How quickly the past decade has passed. What have I learned?
Here are some of the things I’m thinking about at the close of this decade:
The quantity of information we consume and process does not equal the quality of our learning or our lives. In his book, The Cult of the Amateur, author Andrew Keen says that while the internet has helped the democratization of information the downside is that we live in an age of uncredentialed creativity. Just having a medium to share ideas and opinions doesn’t necessarily make them useful or even valid; it is harder than ever before to separate faction from fiction and history from hyperbole.
We can be smarter but not wiser. What makes us wiser isn’t just learning but in remembering what we’ve learned and applying it.
I’ve never lost any money I gave away. When there is a downturn in the economy and investments are negative, it is a stark reminder that money invested in others is the safest investment of all.
Speed can be insidious. I recently read that young people are writing more words than ever, but they’re writing them faster. Think about the dramatic increase in texting. This haste causes poorer word choice. If we want to write better, we need to slow down. A similar case can be made for how we live. Haste not only makes waste but it diminishes the quality of just about everything significant, from the written to personal relationships.

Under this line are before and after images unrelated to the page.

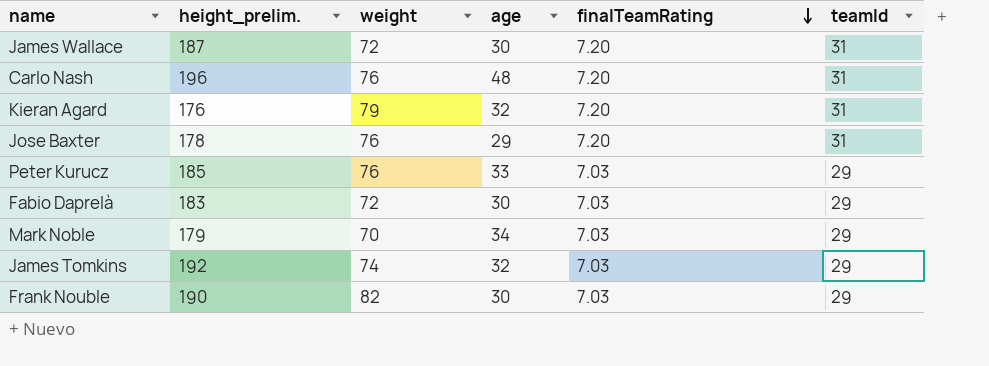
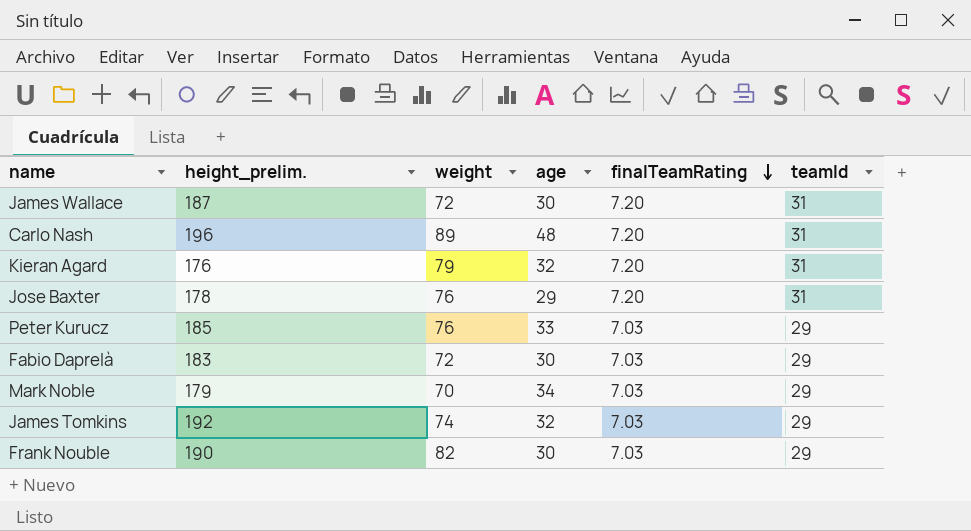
Carlo Nash | weight: 76 -> 89

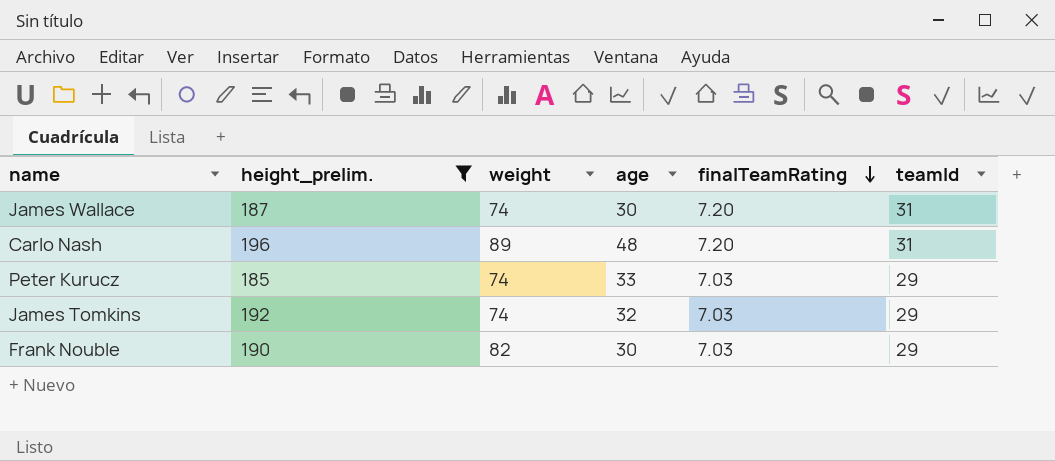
filter: none -> height_prelim. >= 185
James Wallace | weight: 72 -> 74
Peter Kurucz | weight: 76 -> 74

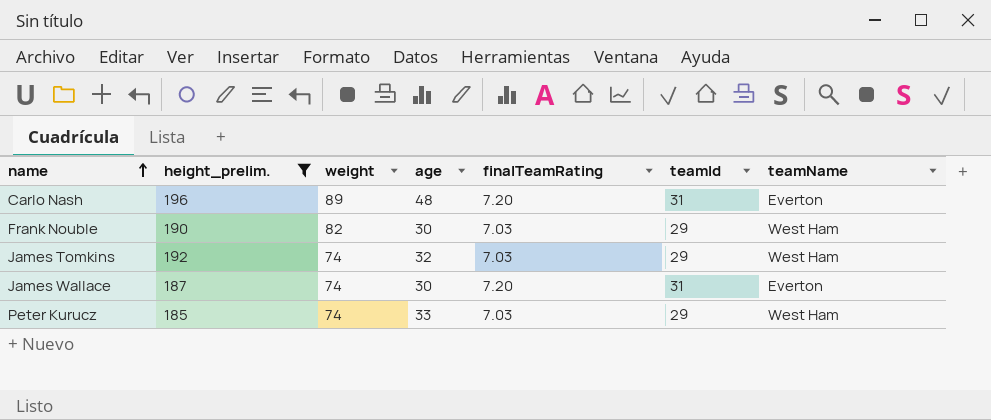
row order: finalTeamRating descending -> name ascending
column teamName | position: none -> 7

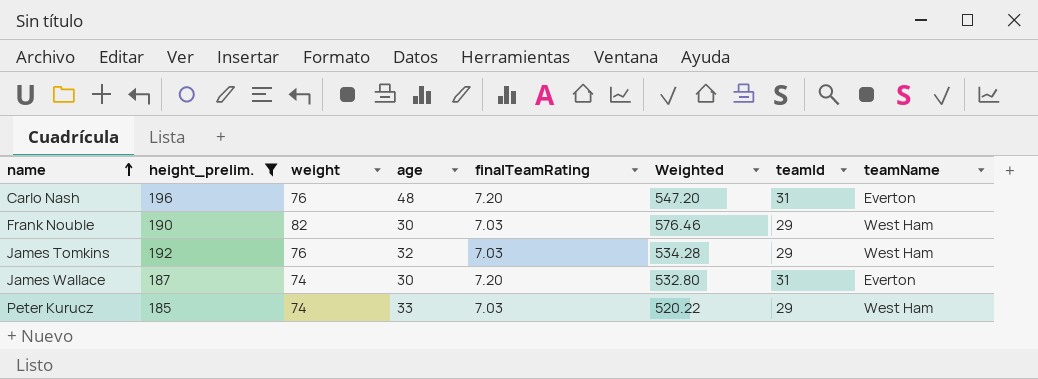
column Weighted | formula: none -> [weight] * [finalTeamRating]
Carlo Nash | weight: 89 -> 76
James Tomkins | weight: 74 -> 76

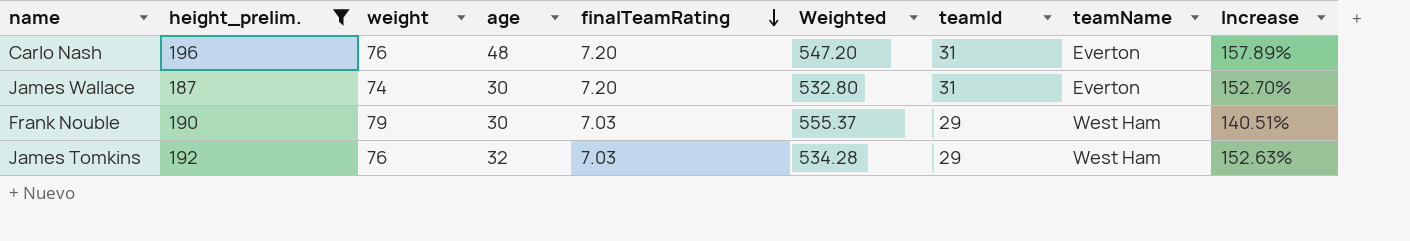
row order: name ascending -> finalTeamRating descending
column Increase | formula: none -> ([height_prelim.] - [weight]) / [weight]
row Peter Kurucz: 185 | 74 | 33 | 7.03 | 520.22 | 29 | West Ham -> none
Frank Nouble | weight: 82 -> 79
Frank Nouble | Weighted: 576.46 -> 555.37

We can often accomplish more by doing less. That means eliminating the superfluous and unimportant activities that serve as a kind of anesthesia. Staying busy might make us feel productive but only achieving important results makes us productive.

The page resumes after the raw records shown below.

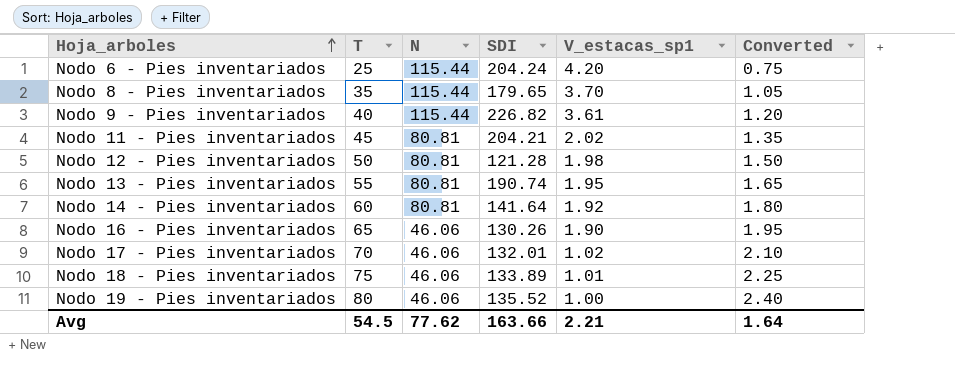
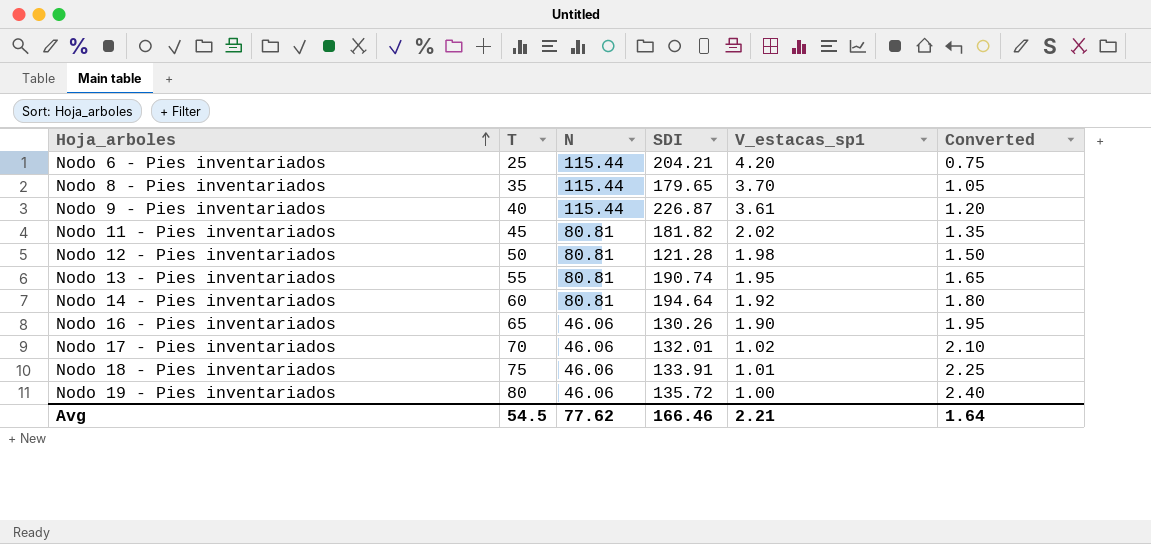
Nodo 6 - Pies inventariados | SDI: 204.24 -> 204.21
Nodo 9 - Pies inventariados | SDI: 226.82 -> 226.87
Nodo 11 - Pies inventariados | SDI: 204.21 -> 181.82
Nodo 14 - Pies inventariados | SDI: 141.64 -> 194.64
Nodo 18 - Pies inventariados | SDI: 133.89 -> 133.91
Nodo 19 - Pies inventariados | SDI: 135.52 -> 135.72
Avg | SDI: 163.66 -> 166.46

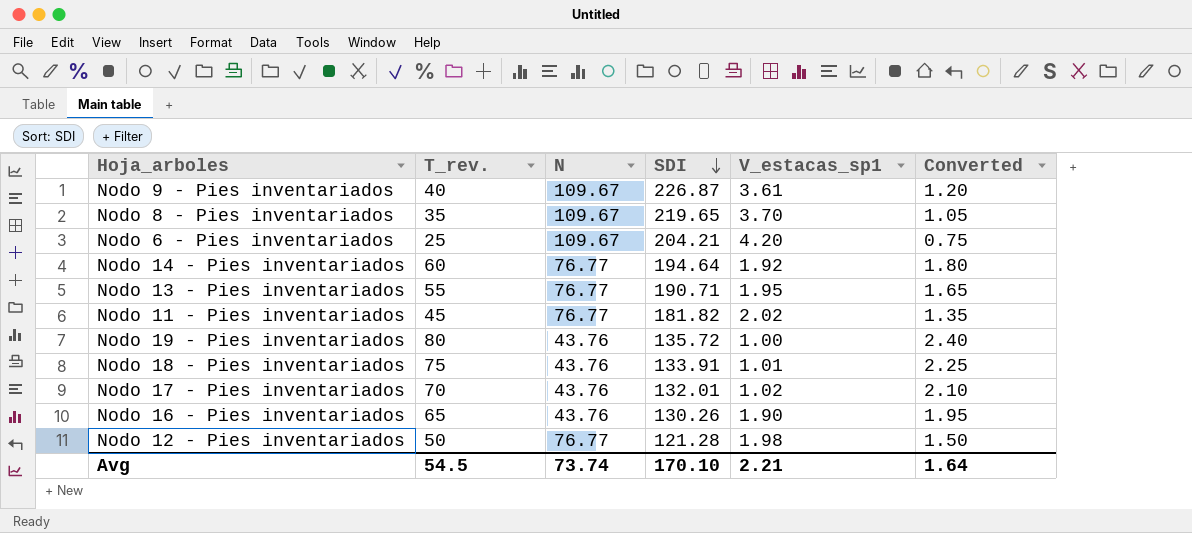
row order: Hoja_arboles ascending -> SDI descending
column name: T -> T_rev.
Nodo 9 - Pies inventariados | N: 115.44 -> 109.67
Nodo 8 - Pies inventariados | N: 115.44 -> 109.67
Nodo 8 - Pies inventariados | SDI: 179.65 -> 219.65
Nodo 6 - Pies inventariados | N: 115.44 -> 109.67
Nodo 14 - Pies inventariados | N: 80.81 -> 76.77
Nodo 13 - Pies inventariados | N: 80.81 -> 76.77
Nodo 13 - Pies inventariados | SDI: 190.74 -> 190.71
Nodo 11 - Pies inventariados | N: 80.81 -> 76.77
Nodo 19 - Pies inventariados | N: 46.06 -> 43.76
Nodo 18 - Pies inventariados | N: 46.06 -> 43.76
Nodo 17 - Pies inventariados | N: 46.06 -> 43.76
Nodo 16 - Pies inventariados | N: 46.06 -> 43.76
Nodo 12 - Pies inventariados | N: 80.81 -> 76.77
Avg | N: 77.62 -> 73.74
Avg | SDI: 166.46 -> 170.10

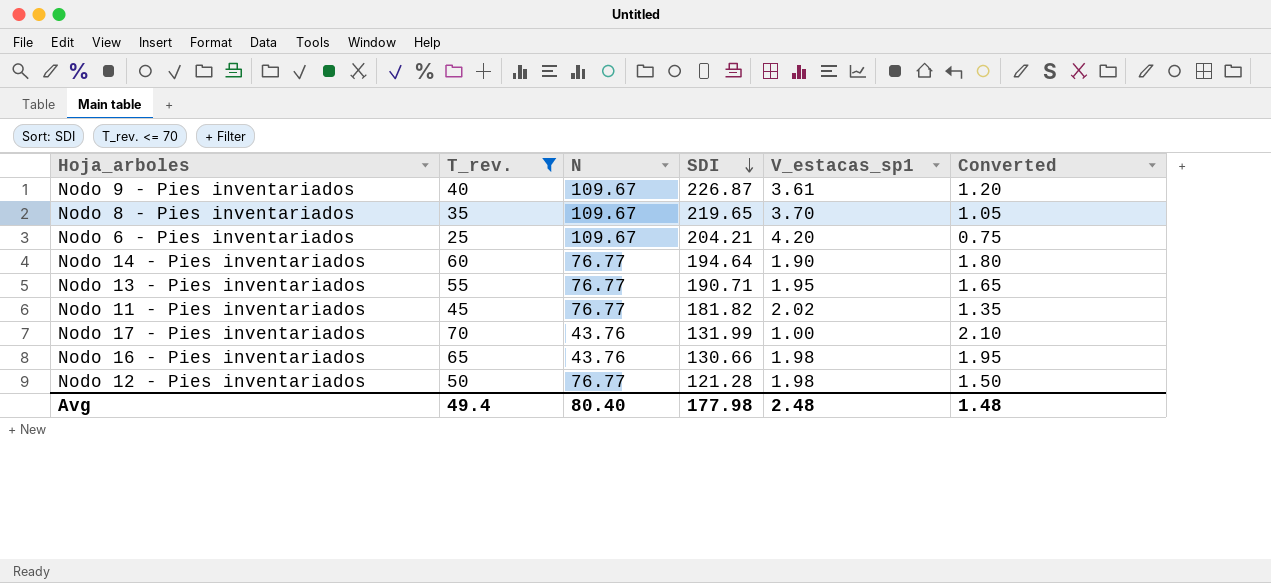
filter: none -> T_rev. <= 70
Nodo 14 - Pies inventariados | V_estacas_sp1: 1.92 -> 1.90
Nodo 17 - Pies inventariados | SDI: 132.01 -> 131.99
Nodo 17 - Pies inventariados | V_estacas_sp1: 1.02 -> 1.00
Nodo 16 - Pies inventariados | SDI: 130.26 -> 130.66
Nodo 16 - Pies inventariados | V_estacas_sp1: 1.90 -> 1.98
Avg | T_rev.: 54.5 -> 49.4
Avg | N: 73.74 -> 80.40
Avg | SDI: 170.10 -> 177.98
Avg | V_estacas_sp1: 2.21 -> 2.48
Avg | Converted: 1.64 -> 1.48

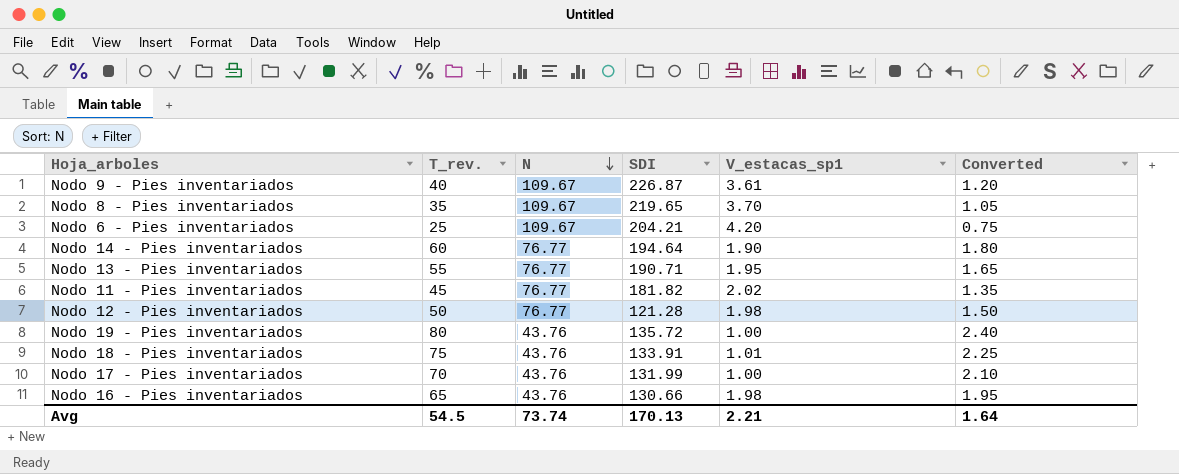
filter: T_rev. <= 70 -> none
row order: SDI descending -> N descending
Avg | T_rev.: 49.4 -> 54.5
Avg | N: 80.40 -> 73.74
Avg | SDI: 177.98 -> 170.13
Avg | V_estacas_sp1: 2.48 -> 2.21
Avg | Converted: 1.48 -> 1.64

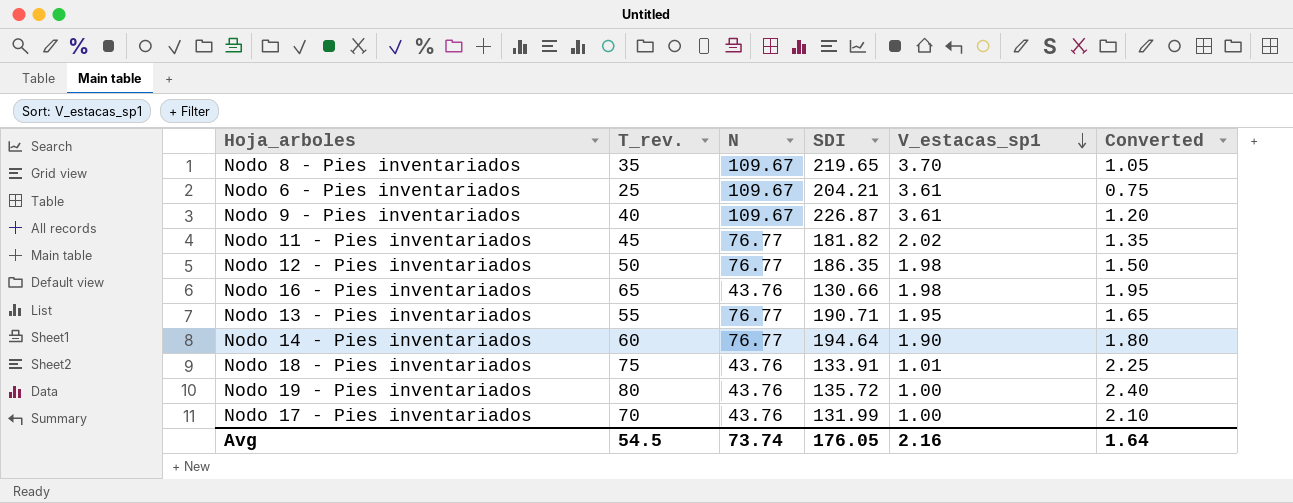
row order: N descending -> V_estacas_sp1 descending
Nodo 6 - Pies inventariados | V_estacas_sp1: 4.20 -> 3.61
Nodo 12 - Pies inventariados | SDI: 121.28 -> 186.35
Avg | SDI: 170.13 -> 176.05
Avg | V_estacas_sp1: 2.21 -> 2.16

We are saying more but communicating less. So much of what passes for public dialogue is nothing more than diatribe. The vitriol of those who disagree is so off-putting that thinking people see little reason to advance ideas. Someone recently observed, “More than being told to respect everyone’s opinions, we’re being told not to form our own opinions.” Disagreement too often comes coupled with contempt. Why? Could it be that people are so insecure in their own thinking that they feel threatened by those who h old opposing viewpoints? We learn nothing from name-calling, labeling and vilifying those with contrary ideas.
Fame is about the attention you get but greatness is about the contribution you make. Some are so consumed with the need for attention they fake emergencies and crash presidential parties. They are passing footnotes in the cult of celebrity. So many people are doing such great work and receiving so little attention. The man, woman or child who quietly serves will rarely be recognized with front page coverage or a show. But we need to remind ourselves and our children that greatness is its own reward. Aristotle wouldn’t have considered fame as answer to “What makes for a good life?”
I am always happier when I focus on what I have instead of what I don’t have. Life isn’t an either/or game. The blessings are mixed with burdens and we need to acknowledge both but we can choose where we focus our attention.